Mimi Corcoran era verdaderamente quien mandaba en la Escuela Superior Consolidada de Denholm, y fue ella quien me engatusó para que me encargara de la obra juvenil cuando a Alfie Norton, el profesor de matemáticas que la había dirigido durante años, le diagnosticaron una leucemia mieloide aguda y le enviaron a Houston para el tratamiento. Intenté negarme, aduciendo que aún no había terminado mis investigaciones en Dallas, pero en el invierno y la primavera de 1961 no iba mucho por allí. Mimi lo sabía porque solía encontrarme disponible cada vez que Deke necesitaba un profesor sustituto de lengua a mitad del curso académico. En lo concerniente a Dallas, básicamente estaba haciendo tiempo. Lee seguía en Minsk y pronto se casaría con Marina Prusakova, la chica del vestido rojo y los zapatos blancos.

—Tienes mucho tiempo en tus manos —había dicho Mimi. Ella misma apoyaba las suyas en las inexistentes caderas con los puños cerrados: aquel día había activado el modo «sin prisioneros»—. Y es un trabajo pagado.

—Ah, sí, ya me informó Deke —respondí—. Cincuenta pavos. Como para pegarme la vida padre.

—¿Qué?

—No importa, Mimi. Por ahora ando bien de dinero. ¿No podemos dejarlo así?

No. No podíamos. La señorita Mimi era un bulldozer humano, y cuando se topaba con un objeto en apariencia inamovible, simplemente bajaba la pala y aceleraba el motor al máximo. Sin mí no habría obra juvenil por primera vez en la historia del instituto, aseguró.
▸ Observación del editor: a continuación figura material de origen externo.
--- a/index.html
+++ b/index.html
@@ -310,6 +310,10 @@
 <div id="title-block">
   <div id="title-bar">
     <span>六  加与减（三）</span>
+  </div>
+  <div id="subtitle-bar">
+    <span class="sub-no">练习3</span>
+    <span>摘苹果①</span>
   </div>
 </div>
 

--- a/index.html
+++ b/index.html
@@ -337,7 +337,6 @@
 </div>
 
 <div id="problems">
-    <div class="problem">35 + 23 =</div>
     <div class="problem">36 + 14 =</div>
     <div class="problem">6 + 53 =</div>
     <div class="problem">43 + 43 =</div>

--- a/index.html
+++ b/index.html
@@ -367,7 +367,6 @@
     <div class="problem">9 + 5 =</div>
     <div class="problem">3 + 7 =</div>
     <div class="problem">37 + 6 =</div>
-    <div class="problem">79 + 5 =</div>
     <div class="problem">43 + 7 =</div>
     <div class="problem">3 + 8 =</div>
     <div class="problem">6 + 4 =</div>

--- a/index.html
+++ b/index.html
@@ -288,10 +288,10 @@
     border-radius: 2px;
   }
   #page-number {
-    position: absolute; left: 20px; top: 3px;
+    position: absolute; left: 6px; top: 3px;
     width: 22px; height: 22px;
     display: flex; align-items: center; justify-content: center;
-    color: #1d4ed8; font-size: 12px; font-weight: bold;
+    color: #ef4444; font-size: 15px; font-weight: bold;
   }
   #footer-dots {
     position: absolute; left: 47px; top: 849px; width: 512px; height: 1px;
Los padres se sentirían decepcionados. El consejo escolar se sentiría decepcionado.

—Y yo me sentiría desolada —añadió juntando las cejas.

—Dios la libre de sentirse desolada, señorita Mimi —manifesté—. Te diré qué podemos hacer. Si se me permite elegir la obra (nada demasiado controvertido, lo prometo), aceptaré.

El ceño fruncido se diluyó en la brillante sonrisa de Mimi Corcoran que siempre convertía a Deke Simmons en un bol de avena cociéndose a fuego lento (lo que, en lo referente a su temperamento, no implicaba una transformación demasiado grande).

—¡Excelente! Y quién sabe, lo mismo descubres a un actor brillante agazapado en nuestras aulas.

—Sí, claro, y los burros vuelan —dije.

No obstante (la vida es una gran broma), descubrí a un actor brillante. Un actor con un don innato. Y en ese momento lo tenía sentado en mi salón la noche antes de la primera de cuatro representaciones de nuestra obra, ocupando casi todo el sofá (que se arqueó humildemente bajo sus ciento veinte kilos), llorando a moco tendido. Mike Coslaw. También conocido como Lennie Small en la adaptación «apta para el instituto» que George Amberson había hecho de la novela de John Steinbeck De ratones y hombres.

Siempre y cuando lograra convencerle para que saliera al escenario al día siguiente.